# DSCI Group Project Proposal - Pulsar Stars

_Group 66 (Andrew Ahn, Calvin Choi, Allan Hu, Dishika Taneja_)

### Introduction ###

Pulsar stars are rapidly rotating neutron stars that emit electromagnetic waves from its poles. As it spins, the "beam" of electromagnetic waves sweeps across Earth. The period of time between each sweep is useful to scientists for things like probes of space-time or precise clocks.

These stars can be measured and found based on the radio waves that they release, but since the stars are so far away and there are so many of them, it can be very time consuming to determine whether any star is a pulsar star or not.
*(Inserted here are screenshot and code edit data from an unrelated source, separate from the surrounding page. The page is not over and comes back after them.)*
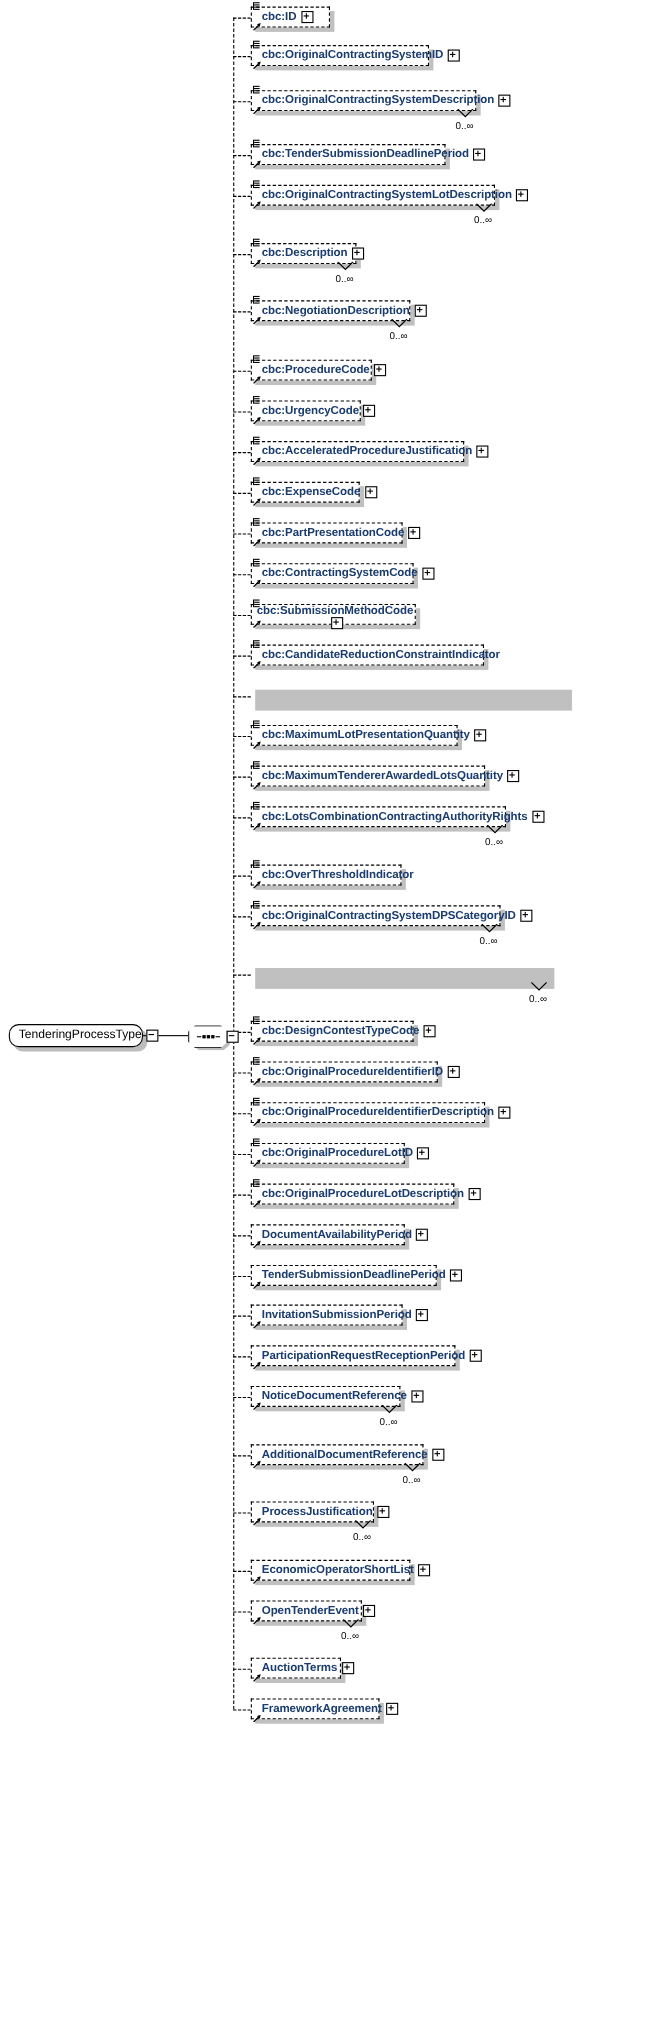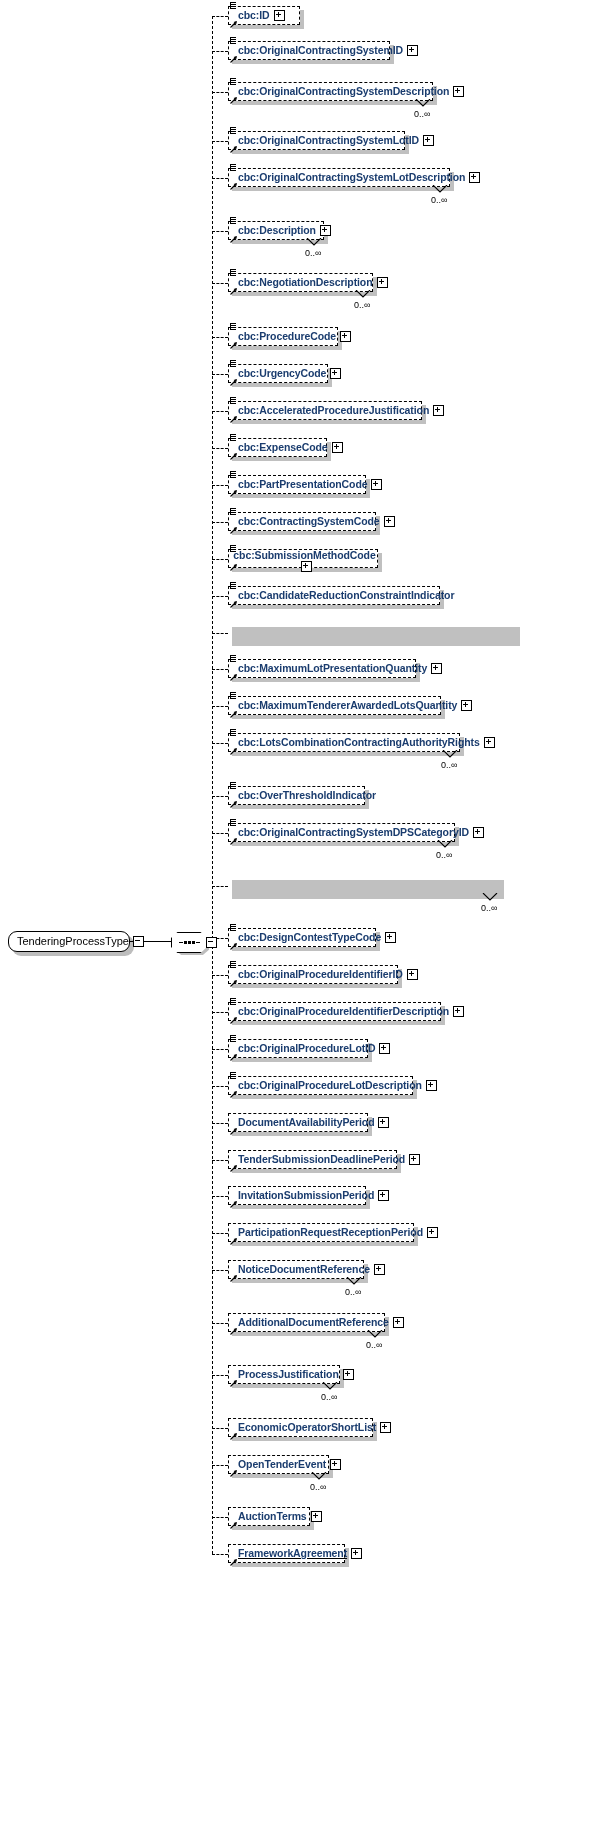--- a/index.html
+++ b/index.html
@@ -210,7 +210,7 @@
           <path d="M7 1 L3.6 2.0 L6.1 4.4 Z" fill="#000"></path>
         </svg>
       </span>
-      <span class="nlabel">cbc:OriginalContractingSystemLotID</span>
+      <span class="nlabel">cbc:TenderSubmissionDeadlinePeriod</span>
       <span class="plusbox"></span>
     </div>
     <div class="hline" style="left: 212px; top: 177.5px; width: 16px;"></div>

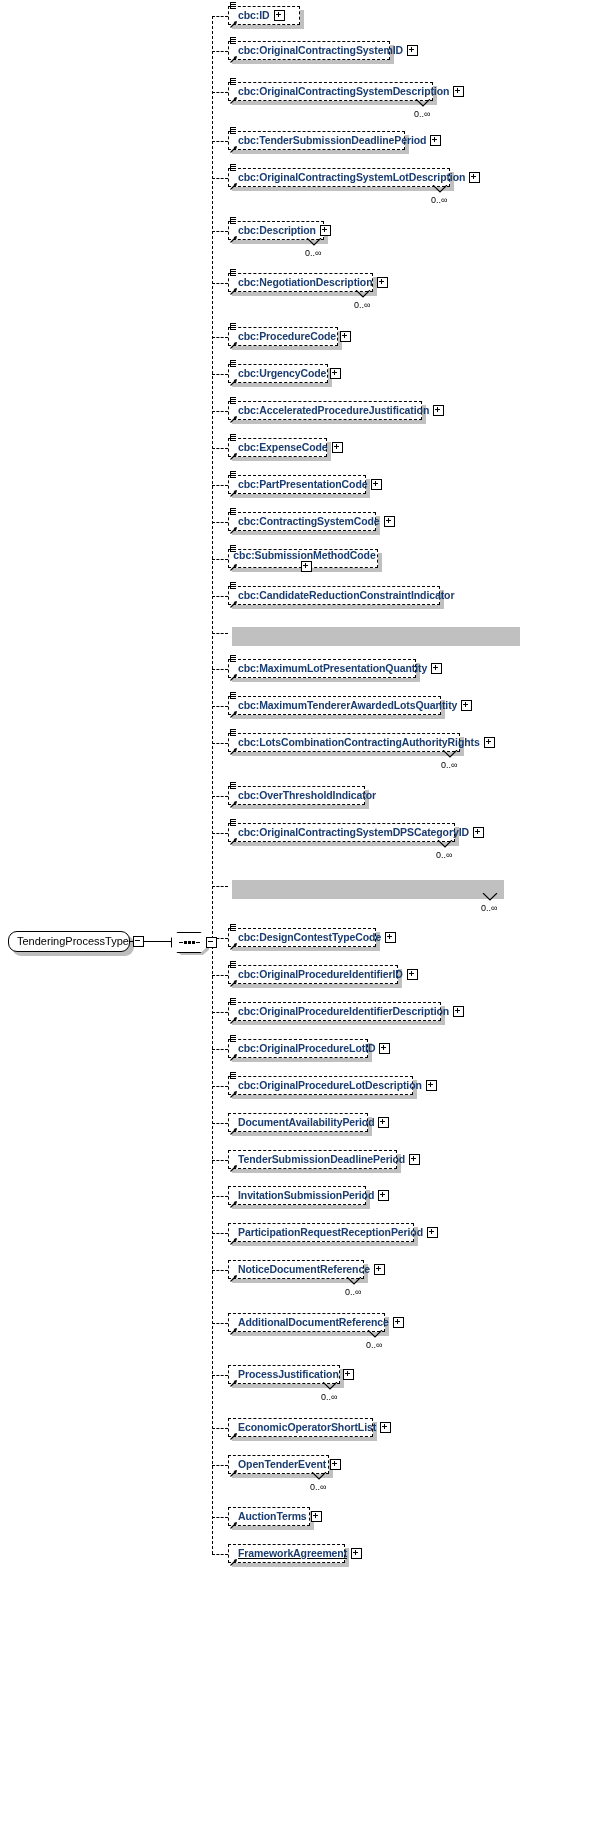--- a/index.html
+++ b/index.html
@@ -775,7 +775,7 @@
     </div>
     <div class="hline" style="left: 212px; top: 1553.5px; width: 16px;"></div>
     <div class="nodeshadow" style="left: 232px; top: 1548px; width: 117px; height: 19px;"></div>
-    <div class="node" style="left: 228px; top: 1544px; width: 117px; text-decoration: underline;">
+    <div class="node" style="left: 228px; top: 1544px; width: 117px;">
       <span class="arrowicon">
         <svg width="8" height="8" viewBox="0 0 8 8">
           <path d="M0.5 7.5 L6 2" stroke="#000" stroke-width="1.1" fill="none"></path>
Furthermore, many radio signals received by our measuring devices are caused by inteference or noise, which means that they don't represent a pulsar star. In this project, we will try to make a model that can predict whether a radio observation is a pulsar star to allow for rapid analysis of radio wave data coming from space.

To do this, we will use the HTRU2 data set from the UC Irving Machine Learning Repository. This dataset features many radio signal observations taken from space, with 1,639 actual pulsar star examples and 16,259 observations of noise. The data taken for each observation includes mean, standard deviation, excess kurtosis, and skew for both the pulse profile and the DM-SNR curve for the signal.

(temp note: See this citation for more information about the pulse profile and DM-SNR curve:

R. J. Lyon, 'Why Are Pulsars Hard To Find?', PhD Thesis, University of Manchester, 2016.)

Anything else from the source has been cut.